■ WHAT THE TASK ASKS
From the first line to the last, write out the records exactly, leaving out images.

Data items
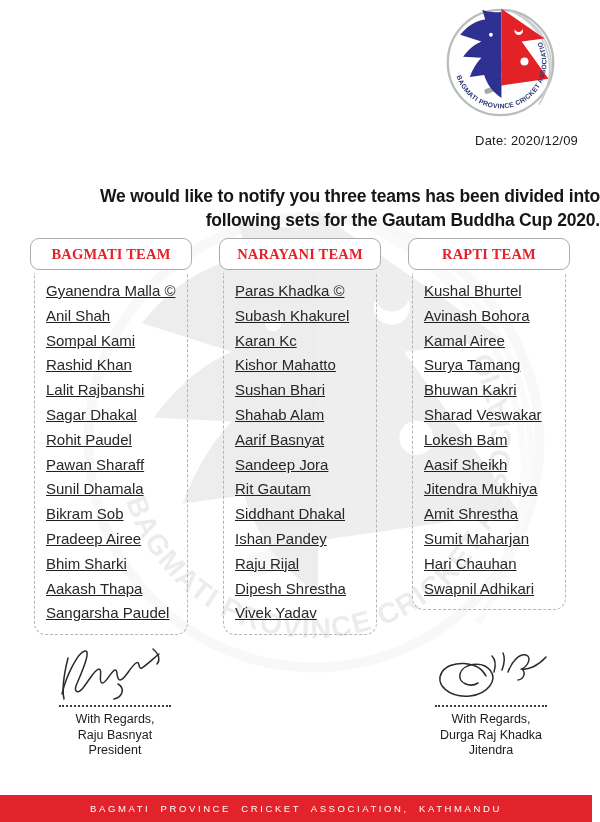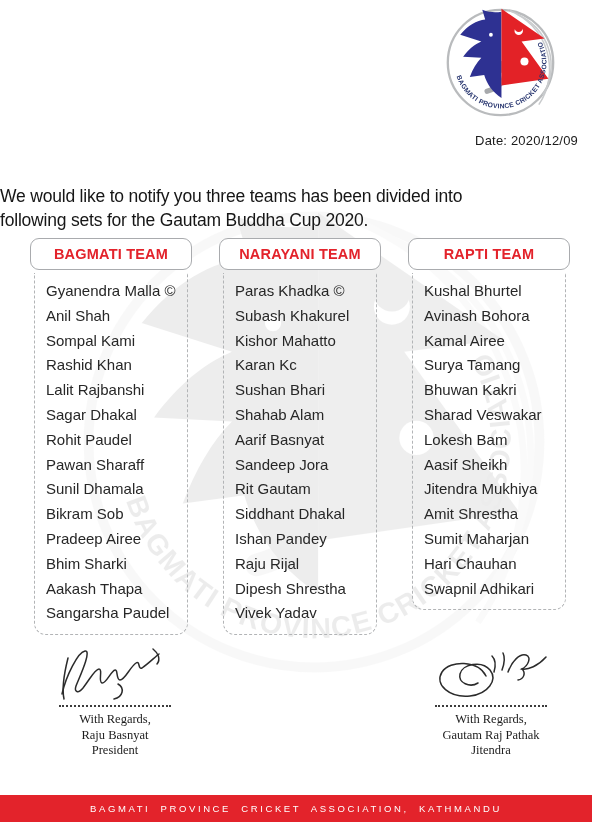--- a/index.html
+++ b/index.html
@@ -17,8 +17,8 @@
   .date{position:absolute;top:133px;right:22px;font-size:13px;font-weight:normal;
     color:#1b1b1b;letter-spacing:0.2px;}
   
-  .notice{position:absolute;top:184px;left:0;right:0;text-align:left;
-    font-size:17.5px;line-height:24px;font-weight:normal;color:#161616;letter-spacing:-0.2px;}
+  .notice{position:absolute;top:184px;left:0;right:0;text-align:right;
+    font-size:17.5px;line-height:24px;font-weight:bold;color:#161616;letter-spacing:-0.2px;}
   
   .teams{position:absolute;top:238px;left:30px;right:30px;display:flex;gap:27px;}
   .team-col{flex:1;display:flex;flex-direction:column;min-width:0;}

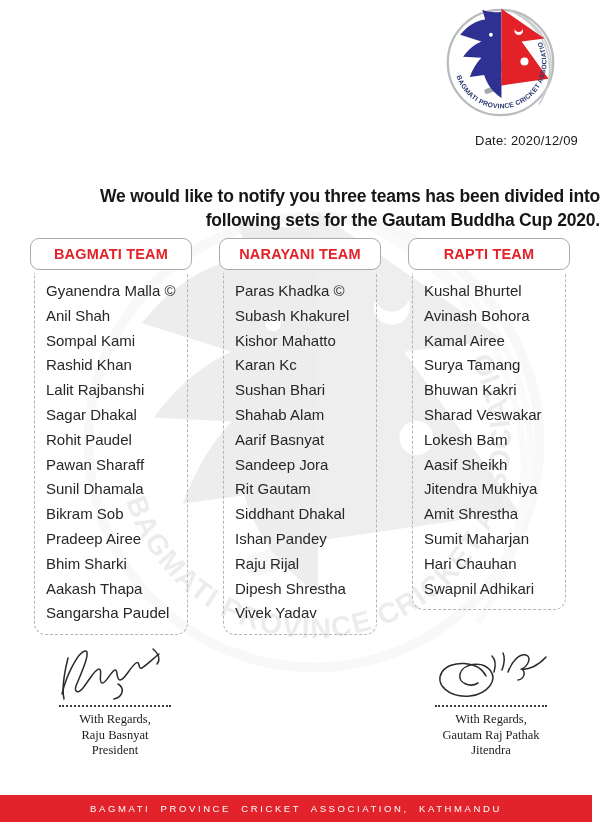--- a/index.html
+++ b/index.html
@@ -24,7 +24,7 @@
   .team-col{flex:1;display:flex;flex-direction:column;min-width:0;}
   .team-header{height:30px;border:1.6px solid #a9abae;border-radius:9px;background:#ffffff;
     display:flex;align-items:center;justify-content:center;
-    font-weight:bold;font-size:14.5px;color:#e3232b;letter-spacing:0.2px;position:relative;z-index:2;}
+    font-weight:bold;font-size:14.5px;color:#e3232b;letter-spacing:0.2px;position:relative;z-index:2;font-family:Liberation Serif, serif;}
   .team-list{margin:3px 4px 0;border:1.6px dashed #b2b4b6;border-top:none;
     border-radius:0 0 12px 12px;padding:6px 2px 8px 11px;}
   .player{font-size:15px;line-height:24.8px;color:#272727;white-space:nowrap;}

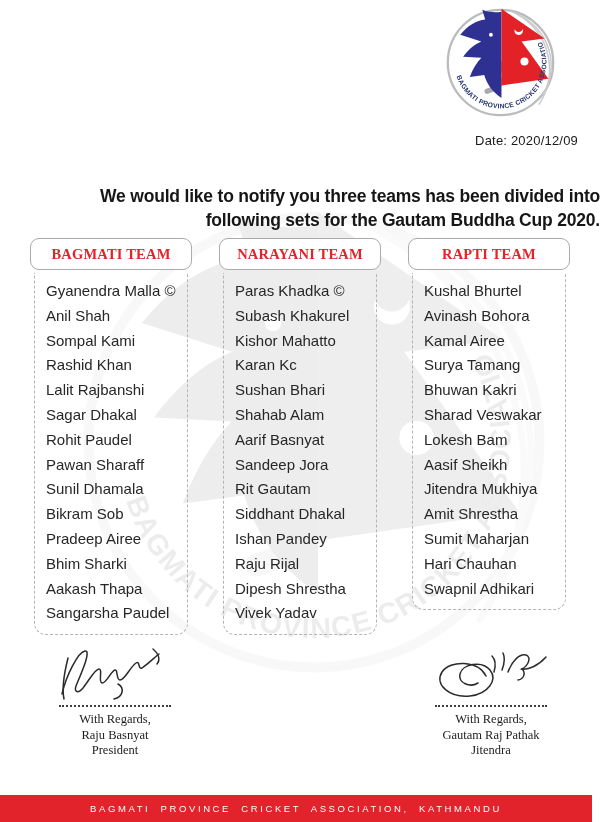--- a/index.html
+++ b/index.html
@@ -26,7 +26,7 @@
     display:flex;align-items:center;justify-content:center;
     font-weight:bold;font-size:14.5px;color:#e3232b;letter-spacing:0.2px;position:relative;z-index:2;font-family:Liberation Serif, serif;}
   .team-list{margin:3px 4px 0;border:1.6px dashed #b2b4b6;border-top:none;
-    border-radius:0 0 12px 12px;padding:6px 2px 8px 11px;}
+    border-radius:0 0 12px 12px;padding:6px 2px 8px 11px;text-decoration:underline;}
   .player{font-size:15px;line-height:24.8px;color:#272727;white-space:nowrap;}
   
   .sign-row{position:absolute;top:640px;left:0;right:0;display:flex;

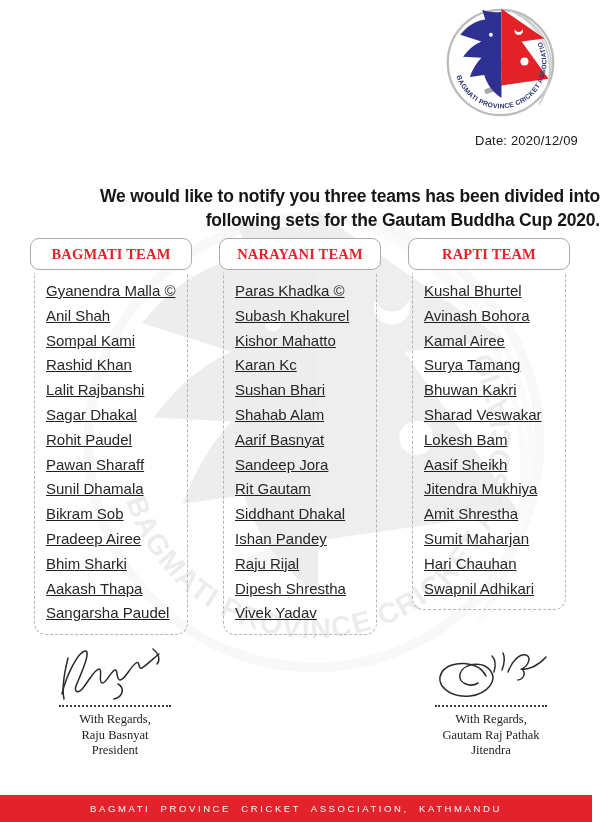--- a/index.html
+++ b/index.html
@@ -112,8 +112,8 @@
 
       <div class="player">Paras Khadka ©</div>
           <div class="player">Subash Khakurel</div>
+          <div class="player">Karan Kc</div>
           <div class="player">Kishor Mahatto</div>
-          <div class="player">Karan Kc</div>
           <div class="player">Sushan Bhari</div>
           <div class="player">Shahab Alam</div>
           <div class="player">Aarif Basnyat</div>

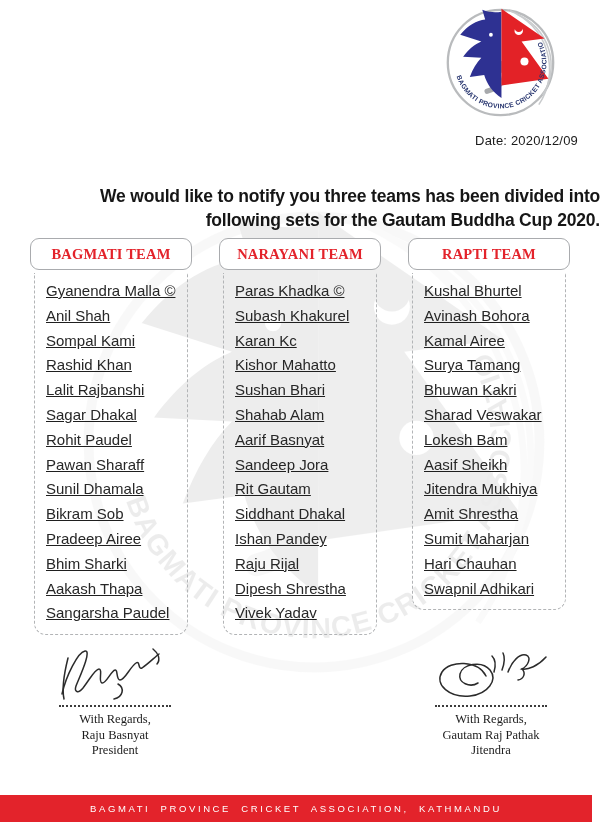--- a/index.html
+++ b/index.html
@@ -34,7 +34,7 @@
   .sign-block{width:146px;display:flex;flex-direction:column;align-items:center;}
   .sig-box{height:62px;display:flex;align-items:flex-end;justify-content:center;}
   .dotline{width:112px;border-top:2.2px dotted #3c3c3c;margin:3px 0 5px;}
-  .sign-text{font-size:12.5px;line-height:15.5px;color:#1c1c1c;text-align:center;font-family:Liberation Serif, serif;}
+  .sign-text{font-size:12.5px;line-height:15.5px;color:#1c1c1c;text-align:center;}
   
   .footer{position:absolute;left:0;right:8px;bottom:0;height:27px;background:#e3232b;
     display:flex;align-items:center;justify-content:center;}

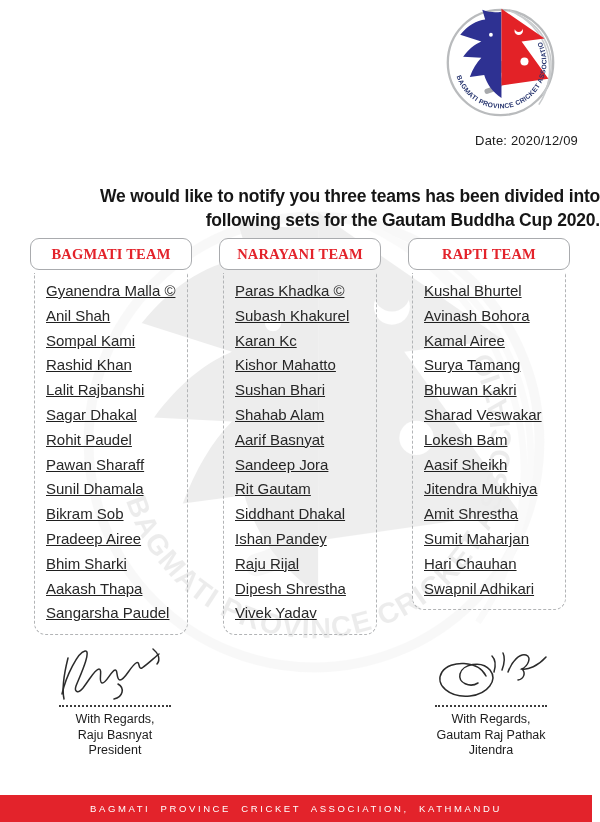--- a/index.html
+++ b/index.html
@@ -175,7 +175,7 @@
       </div>
       <div class="dotline"></div>
       <div class="sign-text">With Regards,</div>
-      <div class="sign-text">Gautam Raj Pathak</div>
+      <div class="sign-text">Durga Raj Khadka</div>
       <div class="sign-text">Jitendra</div>
     </div>
   </section>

■ SOLUTION BELOW
--- a/index.html
+++ b/index.html
@@ -17,8 +17,8 @@
   .date{position:absolute;top:133px;right:22px;font-size:13px;font-weight:normal;
     color:#1b1b1b;letter-spacing:0.2px;}
   
-  .notice{position:absolute;top:184px;left:0;right:0;text-align:left;
-    font-size:17.5px;line-height:24px;font-weight:normal;color:#161616;letter-spacing:-0.2px;}
+  .notice{position:absolute;top:184px;left:0;right:0;text-align:right;
+    font-size:17.5px;line-height:24px;font-weight:bold;color:#161616;letter-spacing:-0.2px;}
   
   .teams{position:absolute;top:238px;left:30px;right:30px;display:flex;gap:27px;}
   .team-col{flex:1;display:flex;flex-direction:column;min-width:0;}

--- a/index.html
+++ b/index.html
@@ -24,7 +24,7 @@
   .team-col{flex:1;display:flex;flex-direction:column;min-width:0;}
   .team-header{height:30px;border:1.6px solid #a9abae;border-radius:9px;background:#ffffff;
     display:flex;align-items:center;justify-content:center;
-    font-weight:bold;font-size:14.5px;color:#e3232b;letter-spacing:0.2px;position:relative;z-index:2;}
+    font-weight:bold;font-size:14.5px;color:#e3232b;letter-spacing:0.2px;position:relative;z-index:2;font-family:Liberation Serif, serif;}
   .team-list{margin:3px 4px 0;border:1.6px dashed #b2b4b6;border-top:none;
     border-radius:0 0 12px 12px;padding:6px 2px 8px 11px;}
   .player{font-size:15px;line-height:24.8px;color:#272727;white-space:nowrap;}

--- a/index.html
+++ b/index.html
@@ -26,7 +26,7 @@
     display:flex;align-items:center;justify-content:center;
     font-weight:bold;font-size:14.5px;color:#e3232b;letter-spacing:0.2px;position:relative;z-index:2;font-family:Liberation Serif, serif;}
   .team-list{margin:3px 4px 0;border:1.6px dashed #b2b4b6;border-top:none;
-    border-radius:0 0 12px 12px;padding:6px 2px 8px 11px;}
+    border-radius:0 0 12px 12px;padding:6px 2px 8px 11px;text-decoration:underline;}
   .player{font-size:15px;line-height:24.8px;color:#272727;white-space:nowrap;}
   
   .sign-row{position:absolute;top:640px;left:0;right:0;display:flex;

--- a/index.html
+++ b/index.html
@@ -112,8 +112,8 @@
 
       <div class="player">Paras Khadka ©</div>
           <div class="player">Subash Khakurel</div>
+          <div class="player">Karan Kc</div>
           <div class="player">Kishor Mahatto</div>
-          <div class="player">Karan Kc</div>
           <div class="player">Sushan Bhari</div>
           <div class="player">Shahab Alam</div>
           <div class="player">Aarif Basnyat</div>

--- a/index.html
+++ b/index.html
@@ -34,7 +34,7 @@
   .sign-block{width:146px;display:flex;flex-direction:column;align-items:center;}
   .sig-box{height:62px;display:flex;align-items:flex-end;justify-content:center;}
   .dotline{width:112px;border-top:2.2px dotted #3c3c3c;margin:3px 0 5px;}
-  .sign-text{font-size:12.5px;line-height:15.5px;color:#1c1c1c;text-align:center;font-family:Liberation Serif, serif;}
+  .sign-text{font-size:12.5px;line-height:15.5px;color:#1c1c1c;text-align:center;}
   
   .footer{position:absolute;left:0;right:8px;bottom:0;height:27px;background:#e3232b;
     display:flex;align-items:center;justify-content:center;}

--- a/index.html
+++ b/index.html
@@ -175,7 +175,7 @@
       </div>
       <div class="dotline"></div>
       <div class="sign-text">With Regards,</div>
-      <div class="sign-text">Gautam Raj Pathak</div>
+      <div class="sign-text">Durga Raj Khadka</div>
       <div class="sign-text">Jitendra</div>
     </div>
   </section>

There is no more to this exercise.